The post 2008 credit crisis has provided a golden 5 year period for asset holders. Fiscal deficits and central banks liquidity injections have expanded money supply without enabling inflation as money velocity has collapsed and the banking sector have retained excess reserves on their balance sheets. Many stocks have risen 300 to 500% in the last few years whilst real incomes have declined. For wealthy asset holders across the globe times have never been better. Staffing wages have declined as assets and incomes have increased. One example would be residential rents to the poor and middle class families. These have increased in real terms as their median household incomes have fallen. For landlords its been a great period with significant income and asset gains, in real terms.

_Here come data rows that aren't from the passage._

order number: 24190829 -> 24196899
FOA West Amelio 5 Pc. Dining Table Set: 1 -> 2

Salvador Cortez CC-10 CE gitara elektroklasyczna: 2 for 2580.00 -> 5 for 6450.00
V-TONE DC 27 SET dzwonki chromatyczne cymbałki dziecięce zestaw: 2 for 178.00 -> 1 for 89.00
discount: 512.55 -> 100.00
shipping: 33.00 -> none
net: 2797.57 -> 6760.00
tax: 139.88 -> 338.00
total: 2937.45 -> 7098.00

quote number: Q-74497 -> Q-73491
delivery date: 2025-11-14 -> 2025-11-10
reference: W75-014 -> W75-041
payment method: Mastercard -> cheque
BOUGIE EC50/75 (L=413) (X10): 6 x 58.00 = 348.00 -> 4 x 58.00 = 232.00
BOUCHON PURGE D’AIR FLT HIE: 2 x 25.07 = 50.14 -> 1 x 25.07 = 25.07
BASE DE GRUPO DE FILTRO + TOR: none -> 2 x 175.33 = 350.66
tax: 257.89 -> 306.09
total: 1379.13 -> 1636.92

Corporate net earnings are much higher now than they were in the prior boom of 2008 due to the tail winds of zero interest rate policies, redundancies and consolidation. In addition input costs have been in a cyclical bear market for the last 18 to 20 months depending on the commodity class.

Lets acknowledge asset holders that it has been a wonderful time but alas like all parties, even the best ones, they sadly, must come to an end.

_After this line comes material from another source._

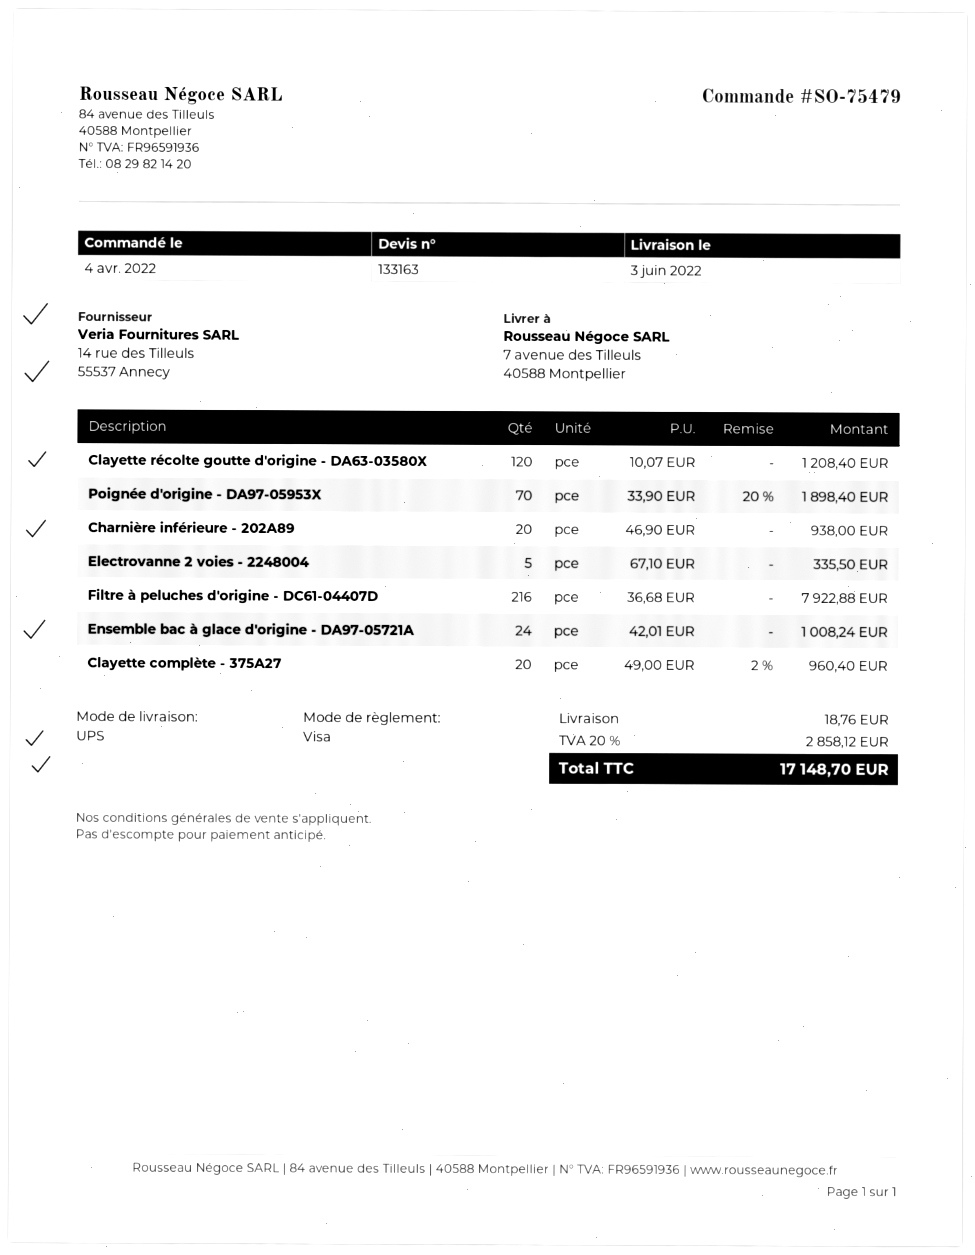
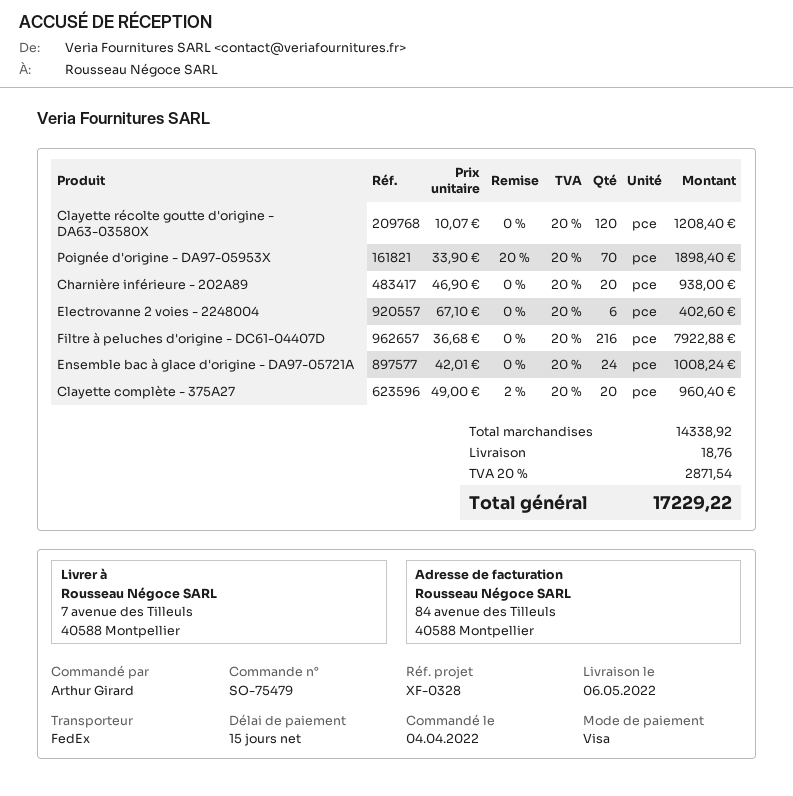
delivery date: 2022-06-03 -> 2022-05-06
shipping method: UPS -> FedEx
Electrovanne 2 voies - 2248004: 5 x 67.10 = 335.50 -> 6 x 67.10 = 402.60
tax: 20% = 2858.12 -> 20% = 2871.54
total: 17148.70 -> 17229.22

The question on many asset holders minds are when and how will this party end?

Last week we saw the dollar basket breakdown. We also have got a likely secular basing of the 33 year old secular interest rate bull market as of 6 months ago. Money velocity in some countries like the UK is starting to uptick. Liquidity injections and fiscal guarantee (off balance sheet) initiatives are as strong as ever. Timing is never certain but the risks are no longer to the downside here but to the upside. That is, when money velocity steps up a gear and commodities end their cyclical bear inflation will be the threat.

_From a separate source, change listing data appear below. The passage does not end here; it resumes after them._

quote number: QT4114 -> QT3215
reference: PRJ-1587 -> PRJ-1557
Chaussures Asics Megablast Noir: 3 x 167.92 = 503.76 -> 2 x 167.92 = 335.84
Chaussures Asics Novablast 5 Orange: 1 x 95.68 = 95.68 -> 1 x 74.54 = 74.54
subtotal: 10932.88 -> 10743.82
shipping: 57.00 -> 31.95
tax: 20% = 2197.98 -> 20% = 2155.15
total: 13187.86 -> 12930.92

History suggests the run up to inflation is always a great party, as above. But that inflation’s return often marks the historic ending of these sort of parties. When it does return it usually a rapid event, akin to a “night and day” event. A quick phenomena. This is not a discussion of indicators etc. We pick up these on the forum and other areas of this site but suffice that the seeds have been sown and we are in the “departure lounge”, in respect of waiting for this market (and likely global) event.

So, given where we are, lets remind ourselves of one extreme episode of an inflationary period.

Here, below, an extract from the inflation experienced by the Wehrmacht republic, written in the 1950s and translated from German.

Recall why this great republic encouraged inflation. They too had a collapse in money supply from WWI, high debts, low money velocity, high unemployment and industry that sought a lower currency exchange rate to promote exports. Do these items sound familiar, they do to me!

Finally, write to memory, the social and political implications when a fiat monetary system encounters systemic issues such as these. Ownership of some physical bullion is wise. Do not over allocate, in my view, to the illiquid physical asset class but own a little. No matter your total wealth if and when the secular trends turn here ownership of some bullion will be needed to safe guard against the challenges the coming period of change may bring. (Treat it as a hedge rather than for monetary or wealth gain, in my view, for now).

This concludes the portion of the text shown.